▸ What the task requires
Check each line of the records below and collect those that include the word "indent".

▸ Source material
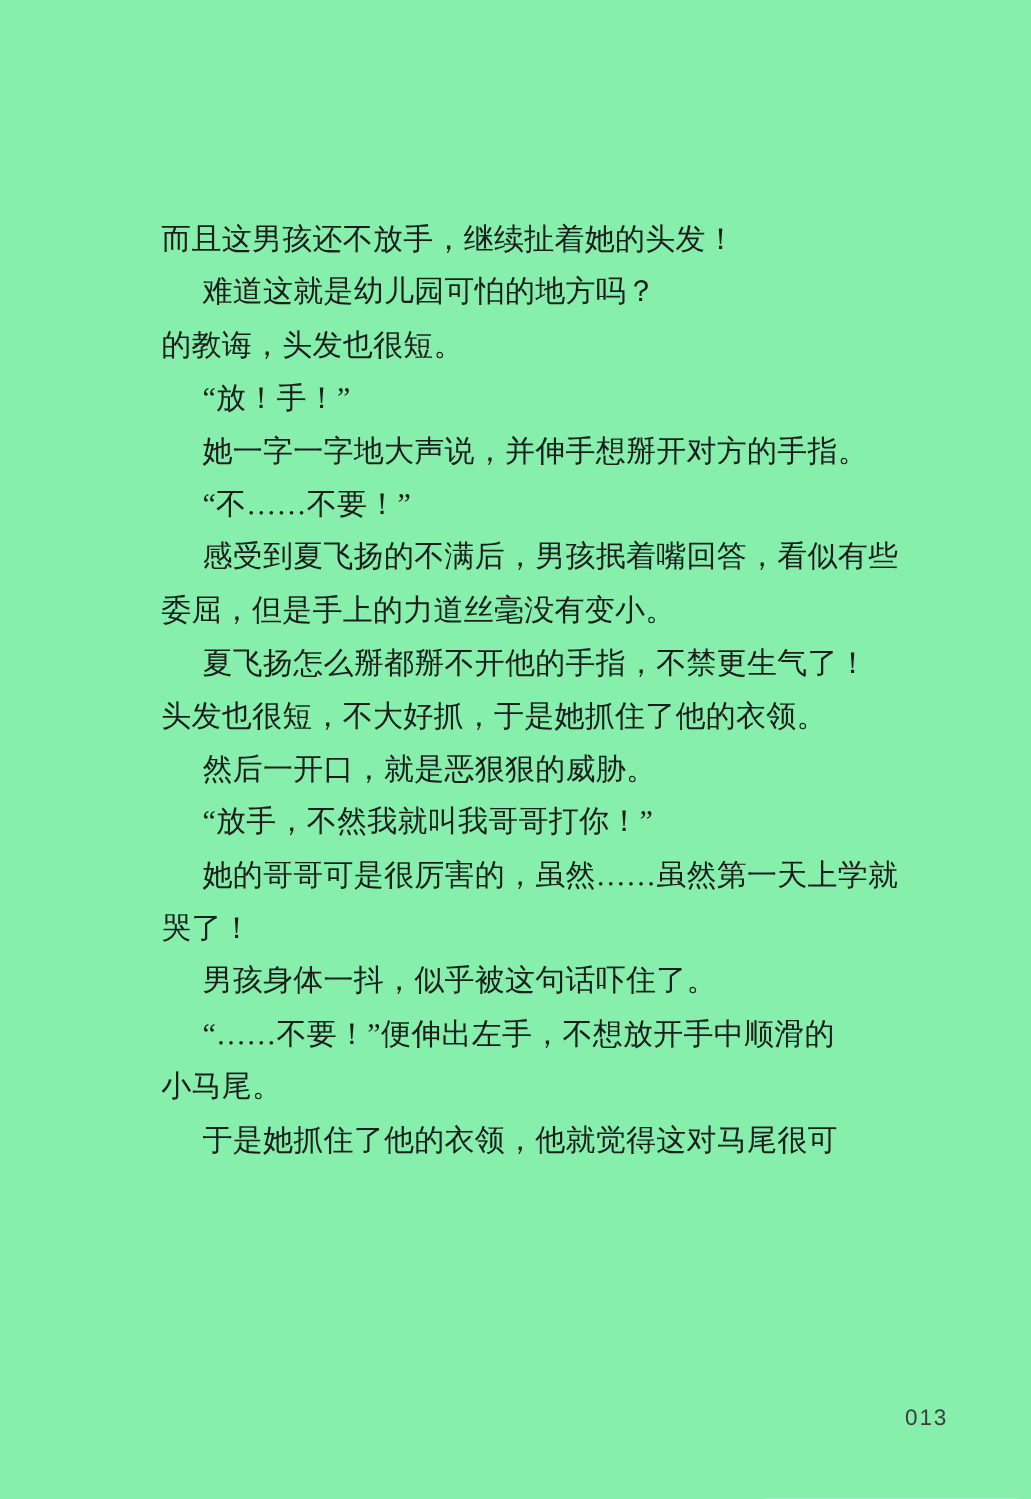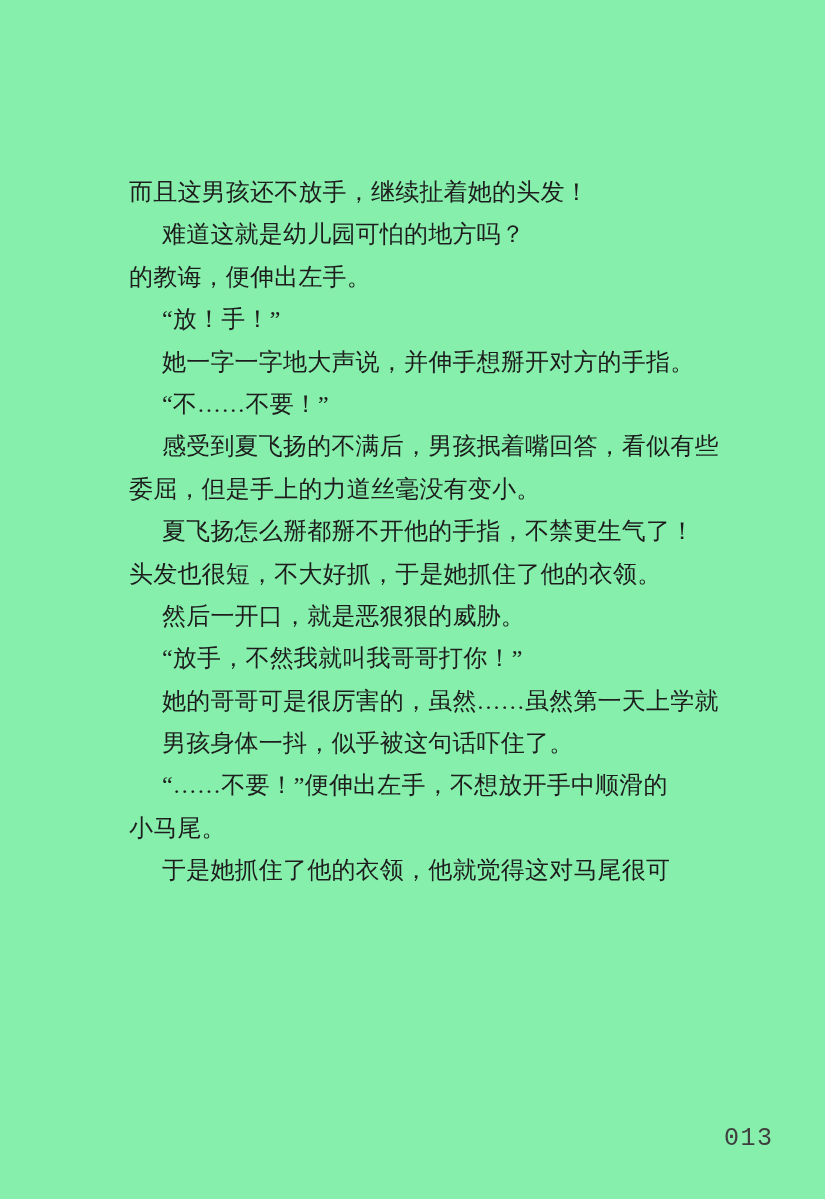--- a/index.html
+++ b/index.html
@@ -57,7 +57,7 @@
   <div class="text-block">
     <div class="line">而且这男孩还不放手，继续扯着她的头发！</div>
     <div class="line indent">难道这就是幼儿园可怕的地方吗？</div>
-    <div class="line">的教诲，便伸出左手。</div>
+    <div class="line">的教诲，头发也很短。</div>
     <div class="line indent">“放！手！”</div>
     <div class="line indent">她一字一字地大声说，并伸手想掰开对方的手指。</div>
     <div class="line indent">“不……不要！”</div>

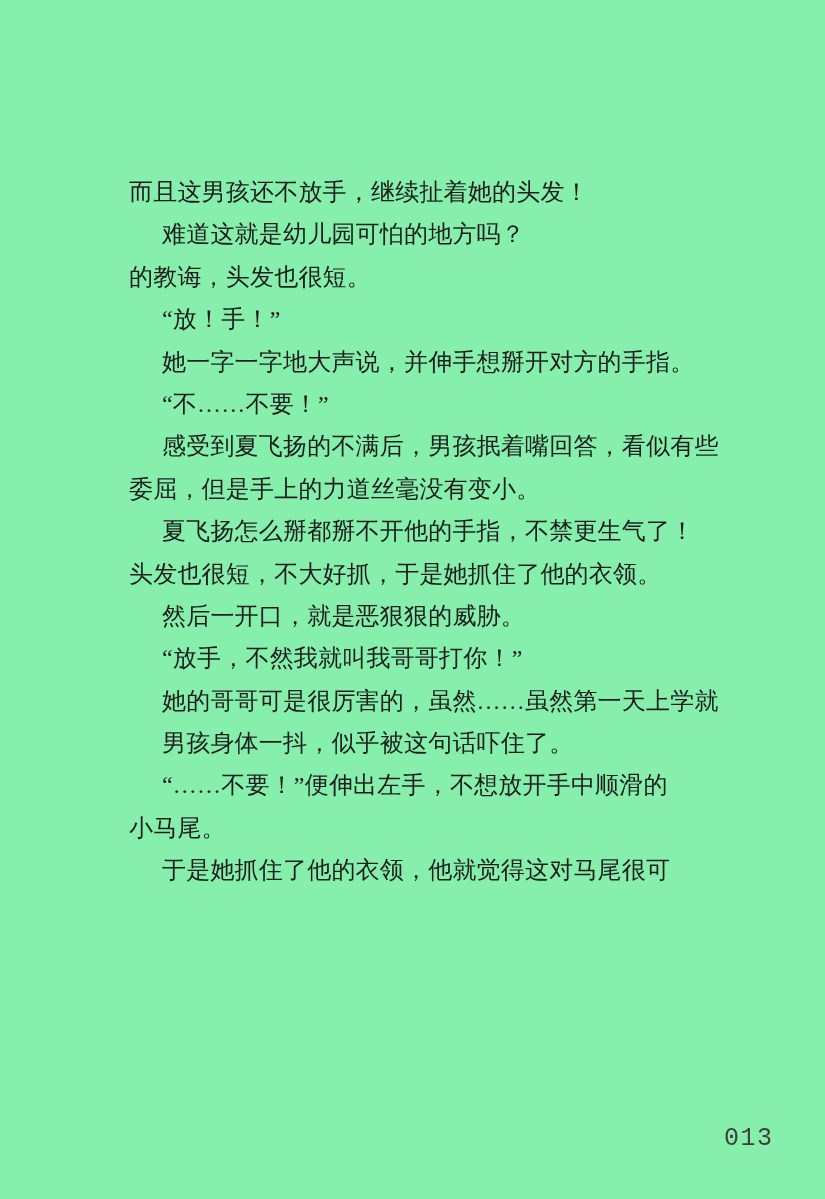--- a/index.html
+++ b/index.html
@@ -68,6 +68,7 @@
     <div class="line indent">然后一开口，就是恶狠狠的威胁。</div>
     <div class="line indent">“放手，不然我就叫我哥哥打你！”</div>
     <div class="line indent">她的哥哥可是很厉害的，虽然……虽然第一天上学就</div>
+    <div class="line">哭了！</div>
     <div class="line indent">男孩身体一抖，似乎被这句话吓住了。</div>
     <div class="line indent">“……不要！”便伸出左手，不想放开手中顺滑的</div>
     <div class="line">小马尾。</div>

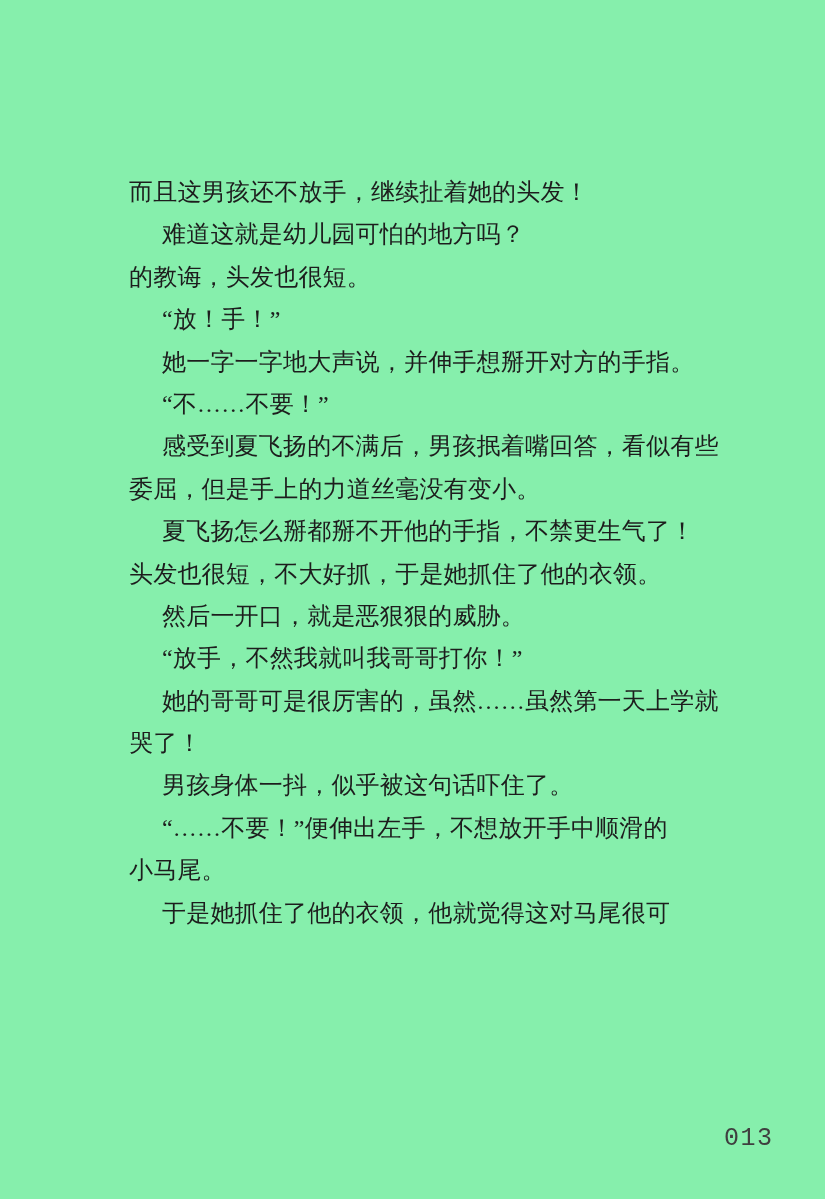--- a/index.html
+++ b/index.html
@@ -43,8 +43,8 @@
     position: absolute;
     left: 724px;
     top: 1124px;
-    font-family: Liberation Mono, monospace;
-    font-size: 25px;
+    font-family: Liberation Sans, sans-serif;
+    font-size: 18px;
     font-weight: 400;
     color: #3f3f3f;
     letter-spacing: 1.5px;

▸ Written solution
     <div class="line indent">难道这就是幼儿园可怕的地方吗？</div>
     <div class="line indent">“放！手！”</div>
     <div class="line indent">她一字一字地大声说，并伸手想掰开对方的手指。</div>
     <div class="line indent">“不……不要！”</div>
     <div class="line indent">然后一开口，就是恶狠狠的威胁。</div>
     <div class="line indent">“放手，不然我就叫我哥哥打你！”</div>
     <div class="line indent">她的哥哥可是很厉害的，虽然……虽然第一天上学就</div>
     <div class="line indent">男孩身体一抖，似乎被这句话吓住了。</div>
     <div class="line indent">“……不要！”便伸出左手，不想放开手中顺滑的</div>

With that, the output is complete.